– Так чем вы тут таким занимались? – поинтересовался Влад, когда она взяла стопку тарелок.

Юля оглянулась через плечо: муж как раз подошел к тому самому зеркалу.

– О, да это Диане приспичило погадать на суженого, – объяснила она, все же направляясь на кухню.

Там Юля сразу составила тарелки в посудомойку и только потом пошла обратно в столовую, чтобы взять следующую порцию посуды. Однако у порога она словно споткнулась и замерла, несколько удивленно глядя на Влада.

Тот все еще стоял у зеркала, завороженно уставившись на собственное отражение. Выглядело это немного странно, даже немного ненормально. Муж в принципе не имел привычки так долго рассматривать себя в зеркале.

– Ты чего застыл? – позвала Юля, все же переступая порог и снова приближаясь к столу.

Он едва заметно вздрогнул, словно не ожидал услышать ее голос, и обернулся. На мгновение ей показалось, что в его глазах мелькнуло какое-то странное, чужое выражение, но потом Влад моргнул и посмотрел на нее своим обычным теплым взглядом.

– Да что-то задумался. Никак меня сегодняшние встречи не отпускают.

– Но хоть все решилось? Тебе не придется завтра снова куда-нибудь ехать?

– Завтра точно нет. Если только на следующей неделе, но будем надеяться, что обойдется.

– Будем.

Юля продолжила собирать посуду, а Влад все же пошел наверх. Но ей показалось, что, выходя из столовой, он обернулся и бросил еще один взгляд на собственное отражение.

* * *

15 октября 1979 г

г. Шелково

Заляпанное, слегка покрытое пылью старое зеркало в деревянной оправе беспристрастно отражало унылую обстановку комнаты: старую, почти развалившуюся мебель, местами отклеившиеся старые обои в разводах от когда-то потекшей крыши, стол с грязной посудой, остатками еды, валявшимися здесь уже не первый день, и початой бутылкой водки. Еще пара бутылок – уже пустых – стояла на другом конце стола и в зеркальное отражение не попадала.

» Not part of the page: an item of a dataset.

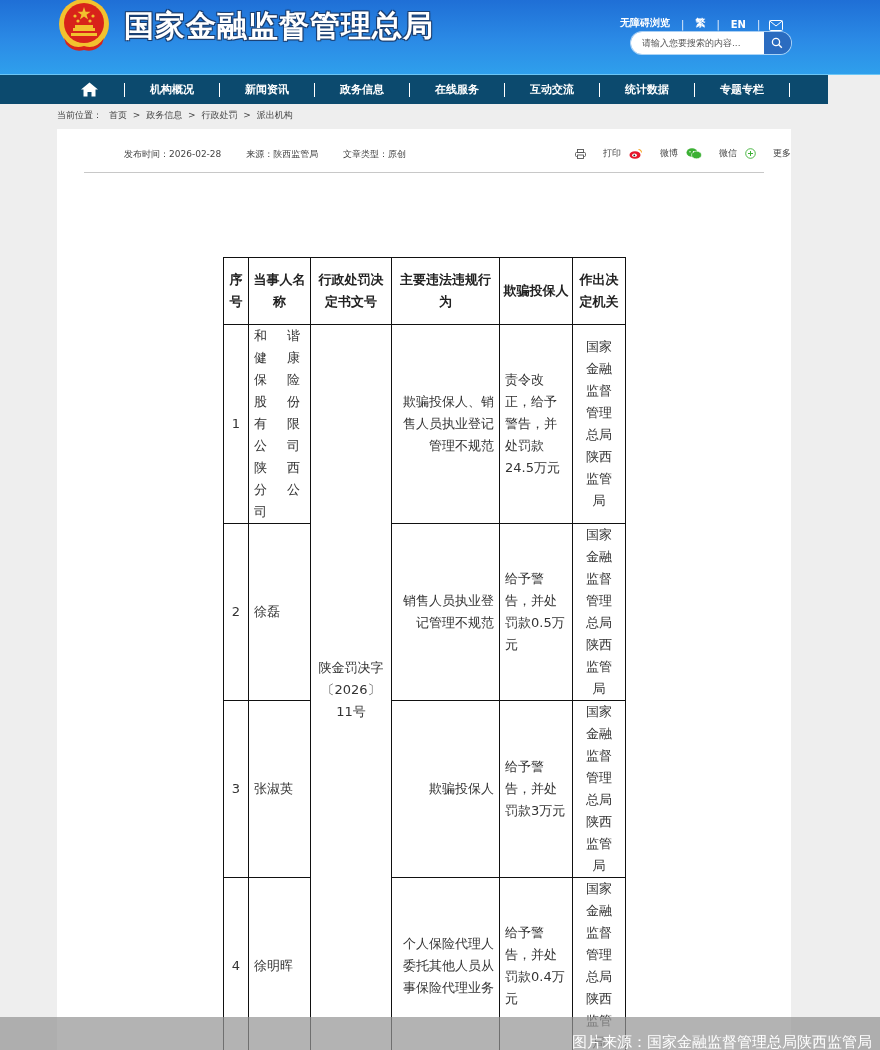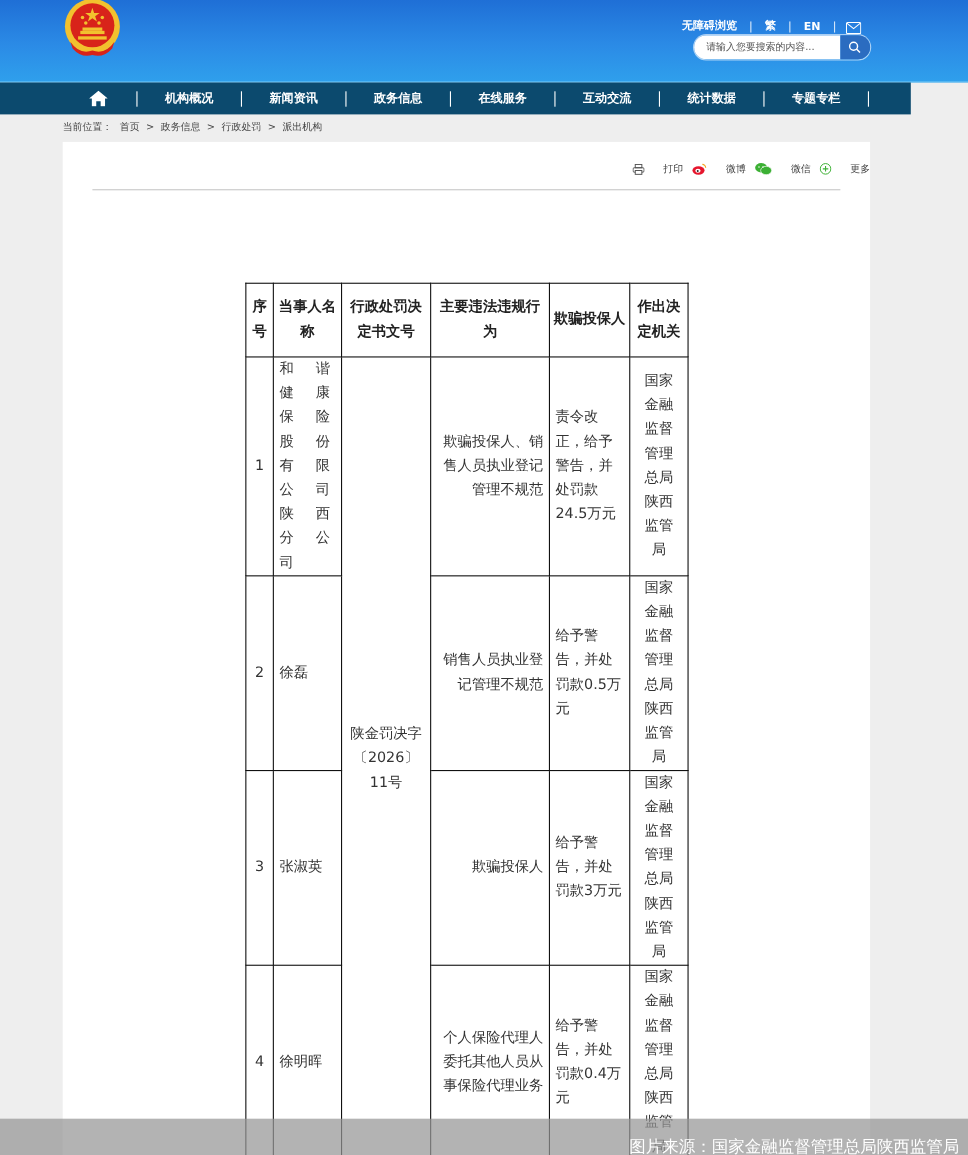"国家金融监督管理总局" div.site-title { html: none -> <div>国家金融监督管理总局</div> }
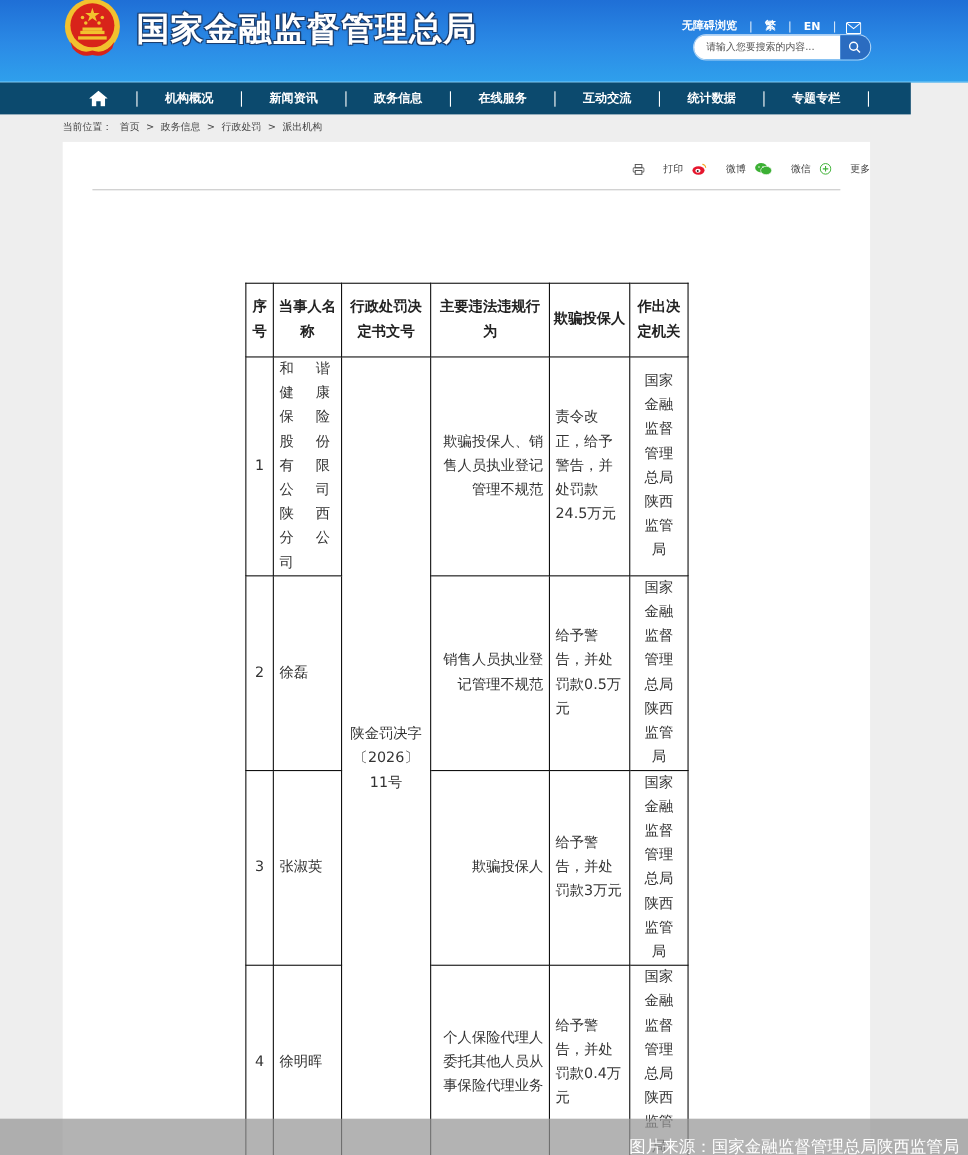"发布时间：2026-02-28 来源：陕西监管局 文章类型：原创" div.meta { html: none -> <div> <span>发布时间：2026-02-28</span> <span>来源：陕西监管局</span> <span>文章类型：原创</span> </div> }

В комнате было довольно темно, тускло светилась только настольная лампа, стоящая на колченогой табуретке у кровати. Та была придвинута к противоположной от зеркала стене, рядом с ней уныло притулился старый деревянный шкаф, дверцы которого давно рассохлись, перекосились, криво повиснув на расшатавшихся петлях, а потому толком не закрывались. Еще одна табуретка стояла у загаженного стола. Больше в комнате ничего и не было.

В отражении то и дело мелькала женская фигура, зябко кутающаяся в грязный, местами порванный длинный кардиган. Плечи женщины сутулились, сама она нервно грызла ногти. Давно не мытые и не чесанные волосы стягивала в хвост самая простая резинка.

– Нет, ты этого не сделаешь… Я тебе не позволю… Не позволю… Так и знай! – бормотала женщина, разговаривая неизвестно с кем: в зеркале больше никто не отражался.

Однако потом по одной из стен скользнула черная тень. Послышался приглушенный звон стекла, когда горлышко бутылки принялось биться о край стакана, бульканье жидкости. Оба звука вскоре стихли, а женщина с сомнением посмотрела на стакан. Колебалась она недолго, вскоре опрокинув его содержимое в себя. Резко выдохнула, схватила кусочек черного, давно засохшего, но пока не заплесневевшего хлеба, чтобы зажевать.

– Ты этого не сделаешь, я не позволю, – уверенно повторила она.

Тень скользнула по другой стене. Шаркнув ножками, по полу проползла табуретка и встала точно под крюком, на котором когда-то висела люстра. Люстры давно не было, а крюк так и торчал на потолке.

Все с тем же равнодушием зеркало отразило свесившуюся с крюка веревку с петлей на конце. Она слегка покачивалась, но постепенно ее движения становились все менее заметными.